Cash, beginning of period                                              19,781                 10,152                     --
                                                                 ------------           ------------           ------------

              Cash, end of period                                       6,139                  2,207                  6,139
                                                                 ============           ============           ============

Supplemental disclosures of cash flow information
     Noncash investing and financing activities
         Conversion of notes payable to common stock                   19,090



                * See notes to consolidated financial statements




                                       5


                   MEDICAL DISCOVERIES, INC. AND SUBSIDIARIES
                          (A DEVELOPMENT STAGE COMPANY)
                     NOTES TO UNAUDITED FINANCIAL STATEMENTS
                               SEPTEMBER 30, 2001

NOTE 1. UNAUDITED INTERIM FINANCIAL STATEMENTS.

The accompanying unaudited financial statements have been prepared by the
Company pursuant to the rules and regulations of the Securities and Exchange
Commission. Certain information and footnote disclosures normally included in
financial statements prepared in accordance with generally accepted accounting
principles have been condensed or omitted pursuant to such rules and
regulations. In the opinion of management, all adjustments and disclosures
necessary to a fair presentation of these financial statements have been
included. These financial statements should be read in conjunction with the
financial statements and notes thereto included in the Company's 2000 Annual
Report on Form 10-KSB for the year ended December 31, 2000, as filed with the
Securities and Exchange Commission. Certain reclassifications and other
corrections for rounding have been made in prior period financial statements to
conform to the current period presentation. The consolidated financial
statements include the accounts of the Company and its wholly owned
subsidiaries. All significant inter-company transactions and balances have been
eliminated in consolidation.

NOTE 2. GOING CONCERN CONSIDERATIONS.

The Company's recurring losses from the Company's development-stage activities
in current and prior years raise substantial doubt about the Company's ability
to continue as a going concern. The financial statements do not include any
adjustments to reflect the possible effects on the recoverability and
classification of assets or amounts and classifications of liabilities that may
result from the possible inability of the Company to continue as a going
concern. The Company is attempting to raise additional capital to sustain
operations. However, there can be no assurance that these plans will be
successful.

NOTE 3. COMMITMENT REGARDING PEREGRINE STOCK.

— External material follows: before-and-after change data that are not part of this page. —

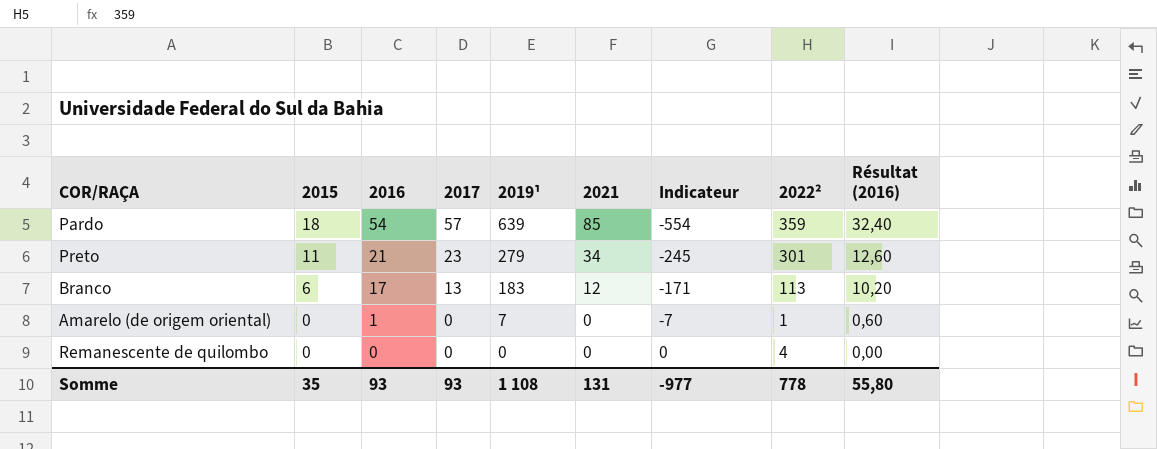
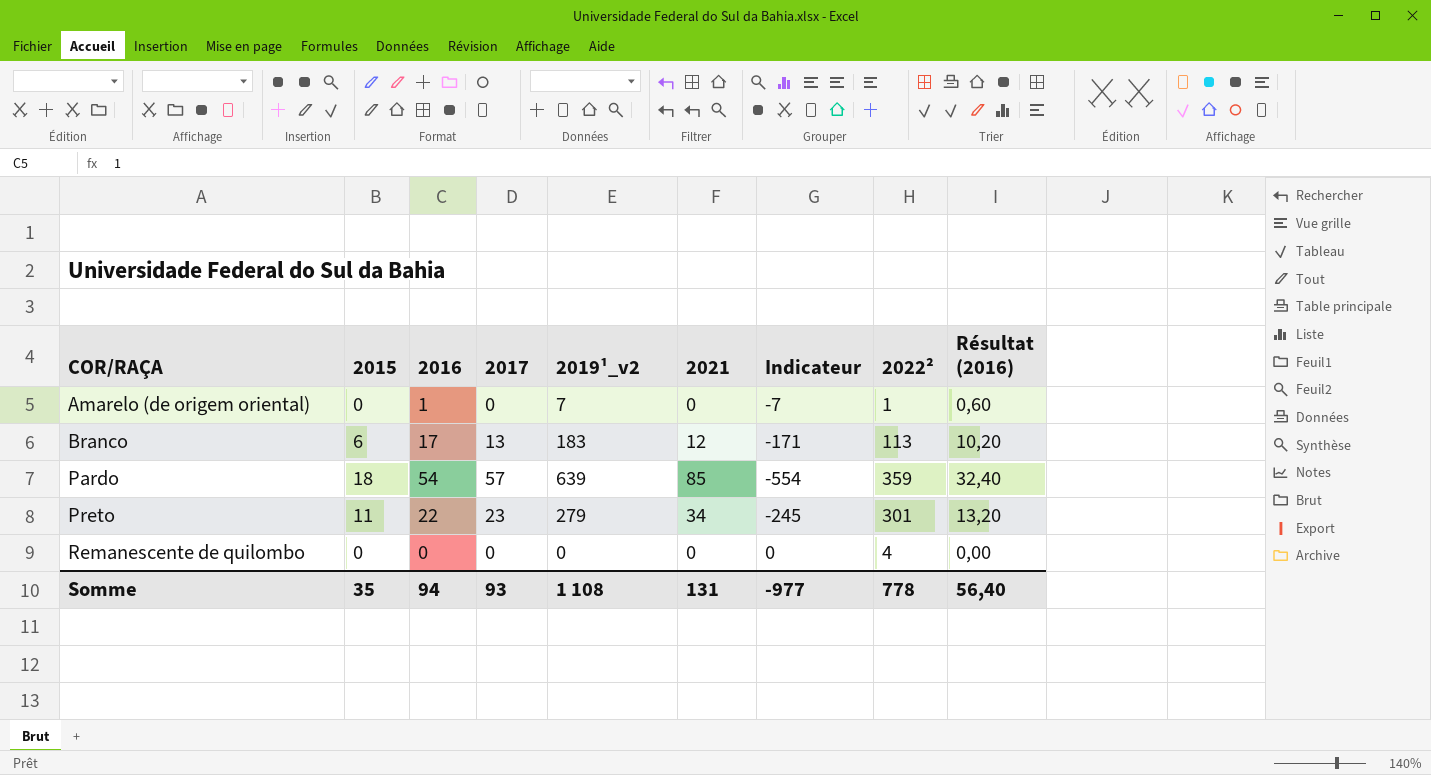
row order: 2015 descending -> COR/RAÇA ascending
column name: 2019¹ -> 2019¹_v2
Preto | 2016: 21 -> 22
Preto | Résultat (2016): 12,60 -> 13,20
Somme | 2016: 93 -> 94
Somme | Résultat (2016): 55,80 -> 56,40

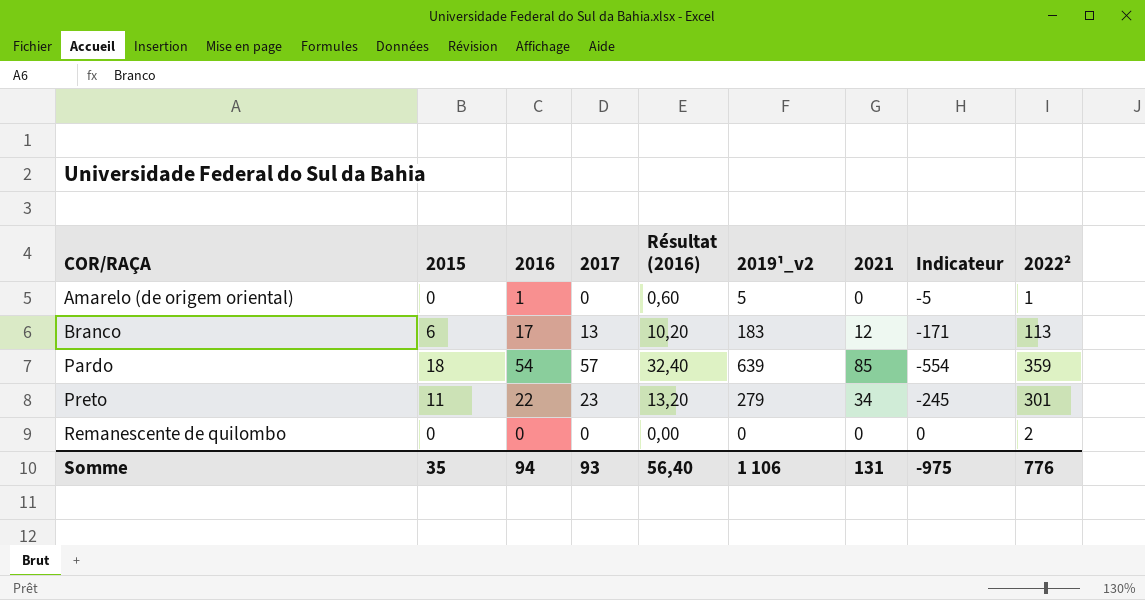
column Résultat (2016) | position: 9 -> 5
Amarelo (de origem oriental) | 2019¹_v2: 7 -> 5
Amarelo (de origem oriental) | Indicateur: -7 -> -5
Remanescente de quilombo | 2022²: 4 -> 2
Somme | 2019¹_v2: 1 108 -> 1 106
Somme | Indicateur: -977 -> -975
Somme | 2022²: 778 -> 776

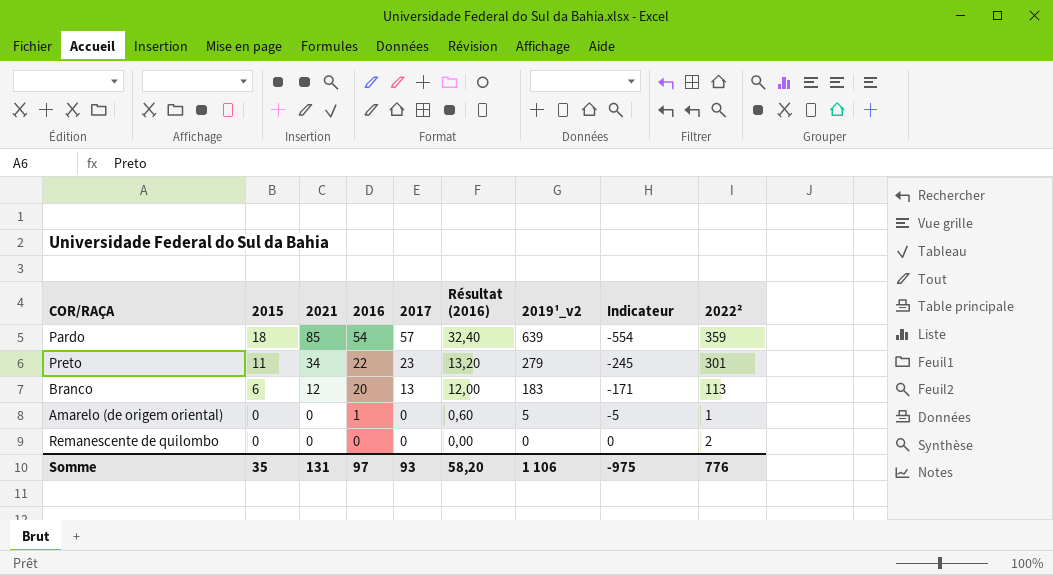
row order: COR/RAÇA ascending -> 2015 descending
column 2021 | position: 7 -> 3
Branco | 2016: 17 -> 20
Branco | Résultat (2016): 10,20 -> 12,00
Somme | 2016: 94 -> 97
Somme | Résultat (2016): 56,40 -> 58,20

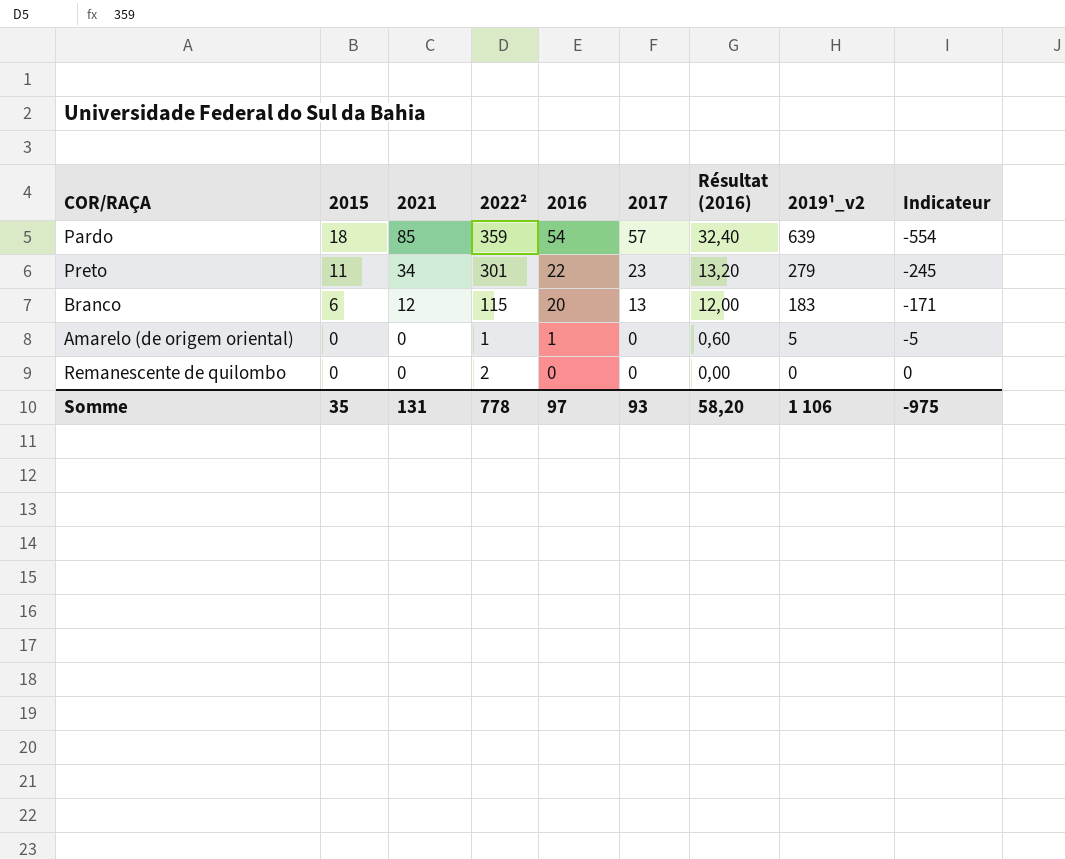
column 2022² | position: 9 -> 4
Branco | 2022²: 113 -> 115
Somme | 2022²: 776 -> 778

Peregrine Properties, LLC, a Utah limited liability company ("Peregrine"), has
entered into an agreement to provide $500,000 to the Company to fund testing and
research steps necessary to continue development of MDI-P. The studies will be
funded through an escrow agent. As of September 30, 2001, the Company has
deposited in escrow a single certificate for 5.5 million shares of common stock
for these purposes. As of September 30, 2001, Peregrine had funded $250,800 to
the escrow, of which $247,700 had been disbursed and recorded as research and
development expense on the financial statements of the Company. Of this amount,
$132,300 has been disbursed and recorded as research and development expense in
the nine months ended September 30, 2001. The remaining $252,300 to be expended
under the agreement has been recorded on the balance sheet in equity under the
caption "escrow receivable." As expenditures are made from the escrow for
research and development, the expenses will be recorded on the books of the
Company with a corresponding reduction in the escrow receivable. Upon completion
of the studies, the escrow agent will disburse the 5.5 million shares to
Peregrine and will disburse the research results to the Company.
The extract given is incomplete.